My favorite among the shops we visited was Debeauve & Gallais (photo above), once the chocolate supplier to the royal court of Versailles. At the time, chocolate was considered medicinal and each lady had her own prescription.
The old-fashioned shop, which has been in the same location since 1800, still sells Marie-Antoinette’s favorite pastilles (photo above). I’m pretty sure “Let them eat chocolate!” was the Queen’s original quote; such a shame that her words were twisted by the 18th-century media.
In between chocolate shop stops, Barbra filled us in on the confection’s brutal history and other secrets of the sweets trade. She told us about the chocolate-making process, and we played with cocoa pods, nibbling at the fragrant, bitter bean within.

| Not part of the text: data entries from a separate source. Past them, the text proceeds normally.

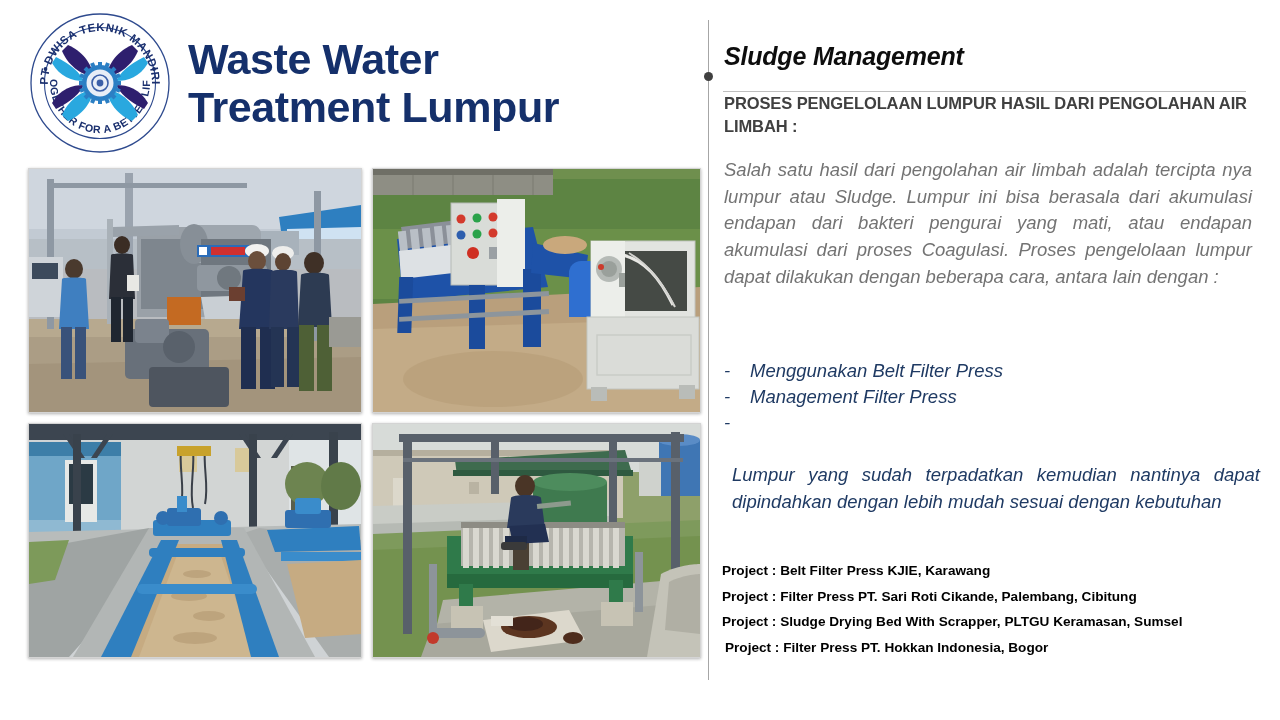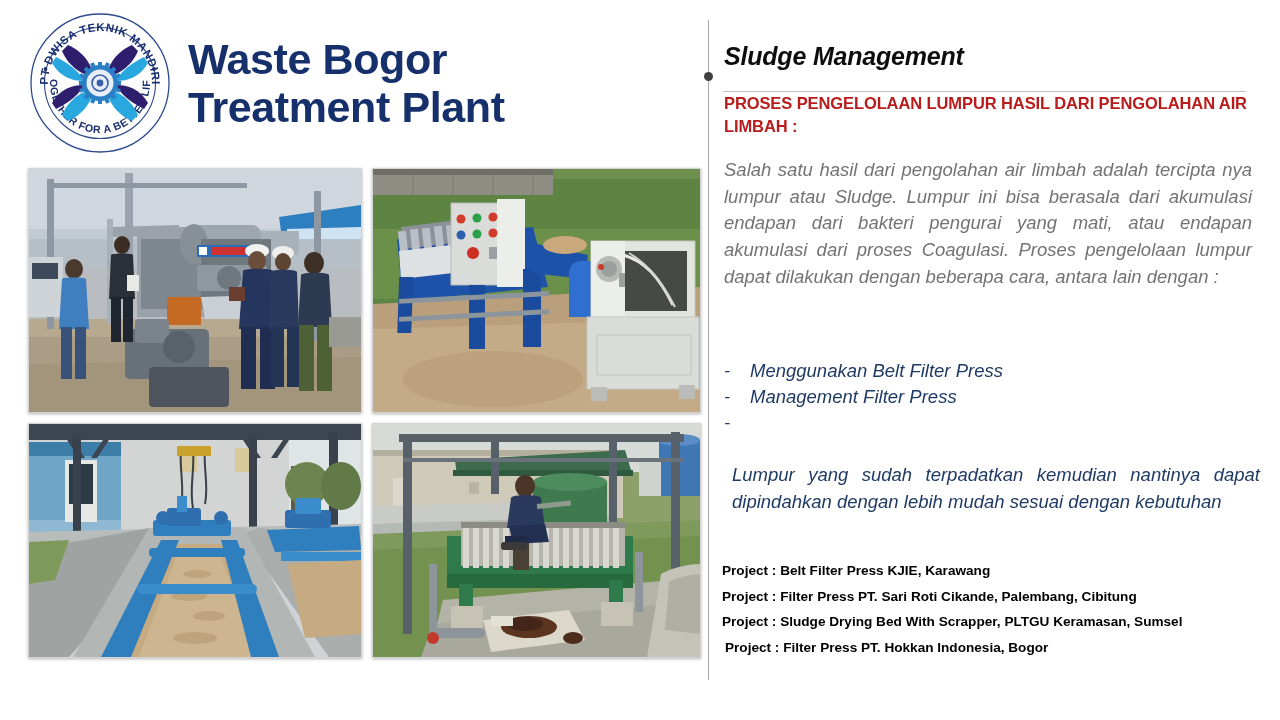--- a/index.html
+++ b/index.html
@@ -107,21 +107,21 @@
     background: #bfbfbf;
   }
 
   #subheading {
     position: absolute;
     left: 724px; top: 92px;
     width: 528px;
     font-size: 16.5px;
     font-weight: bold;
     line-height: 1.38;
-    color: #b91c1c;
+    color: #404040;
     letter-spacing: -0.1px;
   }
 
   #body-para {
     position: absolute;
     left: 724px; top: 157px;
     width: 528px;
     font-size: 18.5px;
     font-style: italic;
     line-height: 1.445;
@@ -230,22 +230,22 @@
             </g>
             <circle r="14.5" fill="#e8eef7"></circle>
             <circle r="14.5" fill="none" stroke="#2b7fc4" stroke-width="2"></circle>
             <circle r="8" fill="none" stroke="#3b5fa8" stroke-width="1.6"></circle>
             <circle r="3.4" fill="#3b5fa8"></circle>
           </g>
         </svg>
       </div>
 
       <div id="title-block">
-        <span class="tline">Waste Bogor</span>
-        <span class="tline">Treatment Plant</span>
+        <span class="tline">Waste Water</span>
+        <span class="tline">Treatment Lumpur</span>
       </div>
     </div>
 
     <div class="photo" id="photo-tl">
       <svg viewBox="0 0 332 243" preserveAspectRatio="none" xmlns="http://www.w3.org/2000/svg">
         <rect width="332" height="243" fill="#b9bcc0"></rect>
         <rect x="0" y="0" width="332" height="78" fill="#cfd6de"></rect>
         <rect x="0" y="60" width="332" height="30" fill="#c2cad3"></rect>
 
         <path d="M250,48 L332,36 L332,60 L252,62 Z" fill="#2e7fc0"></path>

One of the great things about Context is that they limit their tours to no more than six people. Thus, our group was able to squeeze into chocolate box-sized shops inaccessible to larger tours. It was in one of these tiny stores, Jean-Charles Rochoux, that I saw my favorite chocolate product of the day: tête de moine au chocolat (photo above, left). It’s an homage to the delicious Swiss cheese, tête de moine (photo above, right) — hilarious, n’est-ce pas?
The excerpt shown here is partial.